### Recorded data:

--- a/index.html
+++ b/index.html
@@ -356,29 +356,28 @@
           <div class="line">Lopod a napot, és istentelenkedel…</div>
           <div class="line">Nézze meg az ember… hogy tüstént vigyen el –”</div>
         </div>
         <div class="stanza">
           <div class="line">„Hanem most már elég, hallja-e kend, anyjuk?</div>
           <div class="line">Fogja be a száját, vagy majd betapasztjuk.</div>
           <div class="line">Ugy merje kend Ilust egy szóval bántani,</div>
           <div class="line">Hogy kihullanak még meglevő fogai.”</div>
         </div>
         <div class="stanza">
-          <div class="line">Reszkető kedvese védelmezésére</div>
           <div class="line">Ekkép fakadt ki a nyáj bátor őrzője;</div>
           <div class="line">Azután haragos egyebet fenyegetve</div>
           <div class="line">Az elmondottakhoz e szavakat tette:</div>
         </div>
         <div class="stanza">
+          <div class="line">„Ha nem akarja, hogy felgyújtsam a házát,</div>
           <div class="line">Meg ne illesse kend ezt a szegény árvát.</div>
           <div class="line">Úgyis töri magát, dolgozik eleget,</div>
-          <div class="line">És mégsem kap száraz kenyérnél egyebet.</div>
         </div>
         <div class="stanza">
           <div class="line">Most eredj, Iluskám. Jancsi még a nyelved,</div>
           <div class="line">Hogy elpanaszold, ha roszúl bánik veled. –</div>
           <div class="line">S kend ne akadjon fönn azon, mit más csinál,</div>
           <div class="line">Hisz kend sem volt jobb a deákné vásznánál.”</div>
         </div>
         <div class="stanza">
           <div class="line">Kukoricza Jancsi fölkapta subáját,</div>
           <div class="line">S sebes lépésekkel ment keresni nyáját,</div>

--

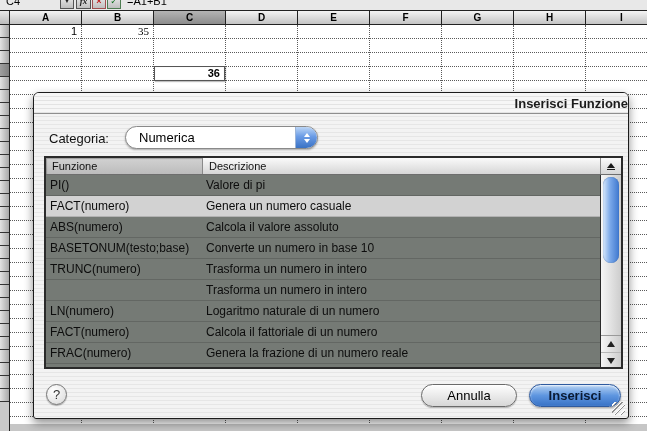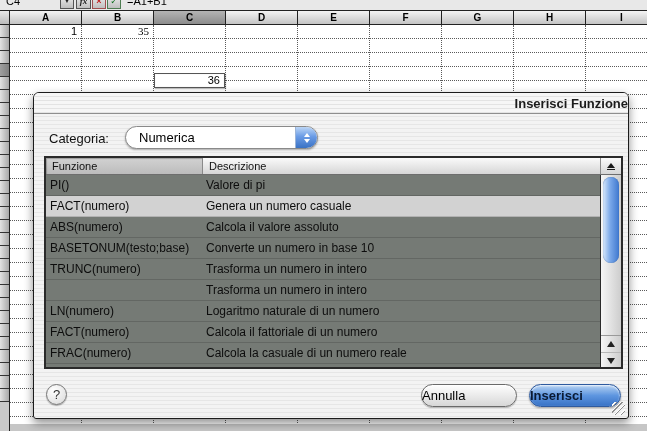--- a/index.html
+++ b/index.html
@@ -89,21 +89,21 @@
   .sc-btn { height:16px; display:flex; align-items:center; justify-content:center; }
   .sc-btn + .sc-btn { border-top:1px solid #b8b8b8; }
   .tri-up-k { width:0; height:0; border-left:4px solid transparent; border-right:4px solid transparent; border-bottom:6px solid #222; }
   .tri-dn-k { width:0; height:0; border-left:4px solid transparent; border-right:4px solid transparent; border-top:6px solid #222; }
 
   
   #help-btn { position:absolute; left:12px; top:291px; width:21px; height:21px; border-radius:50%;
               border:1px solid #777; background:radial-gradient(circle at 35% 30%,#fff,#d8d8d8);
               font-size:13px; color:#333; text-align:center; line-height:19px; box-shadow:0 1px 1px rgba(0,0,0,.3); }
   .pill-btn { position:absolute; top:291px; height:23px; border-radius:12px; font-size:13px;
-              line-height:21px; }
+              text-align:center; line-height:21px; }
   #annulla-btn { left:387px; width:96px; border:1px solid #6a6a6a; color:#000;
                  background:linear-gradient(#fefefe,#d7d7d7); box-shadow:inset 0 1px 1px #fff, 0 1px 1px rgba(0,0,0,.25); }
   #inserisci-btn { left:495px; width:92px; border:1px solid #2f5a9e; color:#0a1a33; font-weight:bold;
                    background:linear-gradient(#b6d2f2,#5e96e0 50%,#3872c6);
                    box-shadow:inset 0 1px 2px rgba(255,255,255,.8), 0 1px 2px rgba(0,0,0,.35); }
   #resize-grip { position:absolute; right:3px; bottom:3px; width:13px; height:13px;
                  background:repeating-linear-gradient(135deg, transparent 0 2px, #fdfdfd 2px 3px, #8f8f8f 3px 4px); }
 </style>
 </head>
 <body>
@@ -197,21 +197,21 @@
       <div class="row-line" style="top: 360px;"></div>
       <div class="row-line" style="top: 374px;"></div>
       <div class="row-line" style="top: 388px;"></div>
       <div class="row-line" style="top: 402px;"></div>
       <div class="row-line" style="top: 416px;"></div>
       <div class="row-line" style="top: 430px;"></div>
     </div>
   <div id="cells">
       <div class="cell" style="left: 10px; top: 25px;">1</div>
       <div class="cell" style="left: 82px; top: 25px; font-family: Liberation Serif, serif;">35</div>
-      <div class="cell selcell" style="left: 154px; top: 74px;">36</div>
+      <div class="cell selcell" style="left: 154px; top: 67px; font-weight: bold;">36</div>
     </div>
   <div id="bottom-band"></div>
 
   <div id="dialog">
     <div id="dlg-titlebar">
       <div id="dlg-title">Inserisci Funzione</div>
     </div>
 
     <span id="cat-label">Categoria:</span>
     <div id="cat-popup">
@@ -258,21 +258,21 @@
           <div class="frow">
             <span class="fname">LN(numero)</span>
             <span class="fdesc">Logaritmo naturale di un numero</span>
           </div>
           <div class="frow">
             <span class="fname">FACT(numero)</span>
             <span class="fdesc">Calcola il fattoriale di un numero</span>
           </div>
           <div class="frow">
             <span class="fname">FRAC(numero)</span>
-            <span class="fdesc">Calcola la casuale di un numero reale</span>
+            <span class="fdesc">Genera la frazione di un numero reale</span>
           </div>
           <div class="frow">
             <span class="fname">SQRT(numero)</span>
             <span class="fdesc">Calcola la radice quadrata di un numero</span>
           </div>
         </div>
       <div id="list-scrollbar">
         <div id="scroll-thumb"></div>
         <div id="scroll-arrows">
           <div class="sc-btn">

...

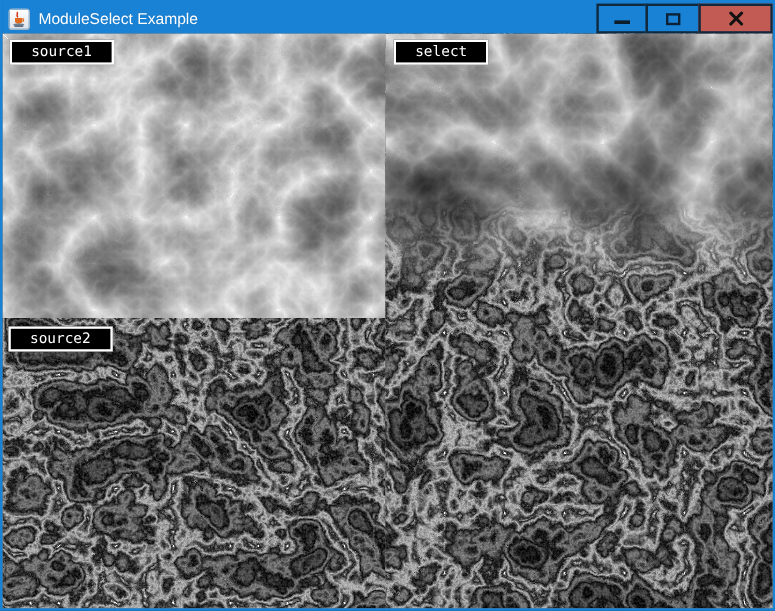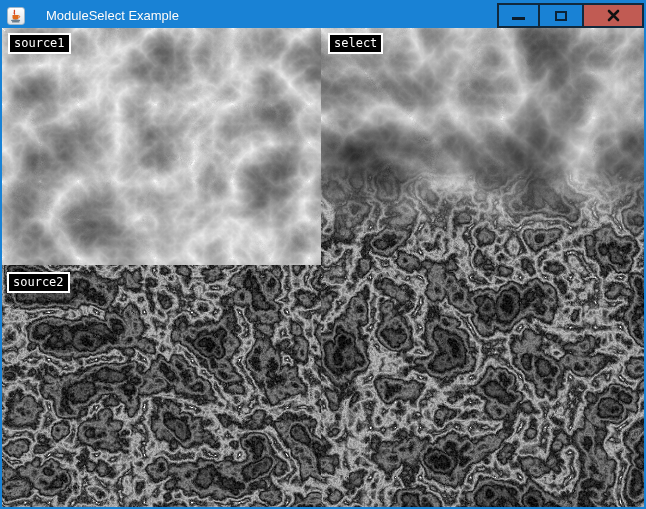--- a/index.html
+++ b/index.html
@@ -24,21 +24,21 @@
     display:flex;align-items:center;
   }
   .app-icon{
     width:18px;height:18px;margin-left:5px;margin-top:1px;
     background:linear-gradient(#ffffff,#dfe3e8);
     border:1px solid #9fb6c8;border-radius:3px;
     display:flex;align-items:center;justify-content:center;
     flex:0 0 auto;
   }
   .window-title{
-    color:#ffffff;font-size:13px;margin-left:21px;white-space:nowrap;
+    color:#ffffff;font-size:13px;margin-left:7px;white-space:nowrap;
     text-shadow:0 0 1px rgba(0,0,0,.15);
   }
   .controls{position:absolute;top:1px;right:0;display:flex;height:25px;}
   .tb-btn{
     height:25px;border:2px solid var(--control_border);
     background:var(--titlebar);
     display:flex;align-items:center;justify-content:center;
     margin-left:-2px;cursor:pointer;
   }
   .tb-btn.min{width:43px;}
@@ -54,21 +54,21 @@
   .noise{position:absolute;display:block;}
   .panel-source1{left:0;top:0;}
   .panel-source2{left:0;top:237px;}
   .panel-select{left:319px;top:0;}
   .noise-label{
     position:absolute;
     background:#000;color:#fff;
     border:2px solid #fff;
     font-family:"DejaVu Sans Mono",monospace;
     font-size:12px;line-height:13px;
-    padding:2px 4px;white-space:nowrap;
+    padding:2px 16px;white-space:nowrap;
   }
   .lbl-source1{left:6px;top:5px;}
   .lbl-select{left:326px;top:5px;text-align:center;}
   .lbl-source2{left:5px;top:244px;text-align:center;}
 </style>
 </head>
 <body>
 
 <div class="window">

### PROMPT:
Return a word-for-word copy of the lines above from the one holding "solid transparent; border-bottom:6px" through the one holding "font-size:13px; color:#333; text-align:center;", with both of them included and nothing besides.

### EXERCISE ANSWER:
   .tri-up-k { width:0; height:0; border-left:4px solid transparent; border-right:4px solid transparent; border-bottom:6px solid #222; }
   .tri-dn-k { width:0; height:0; border-left:4px solid transparent; border-right:4px solid transparent; border-top:6px solid #222; }
 
   
   #help-btn { position:absolute; left:12px; top:291px; width:21px; height:21px; border-radius:50%;
               border:1px solid #777; background:radial-gradient(circle at 35% 30%,#fff,#d8d8d8);
               font-size:13px; color:#333; text-align:center; line-height:19px; box-shadow:0 1px 1px rgba(0,0,0,.3); }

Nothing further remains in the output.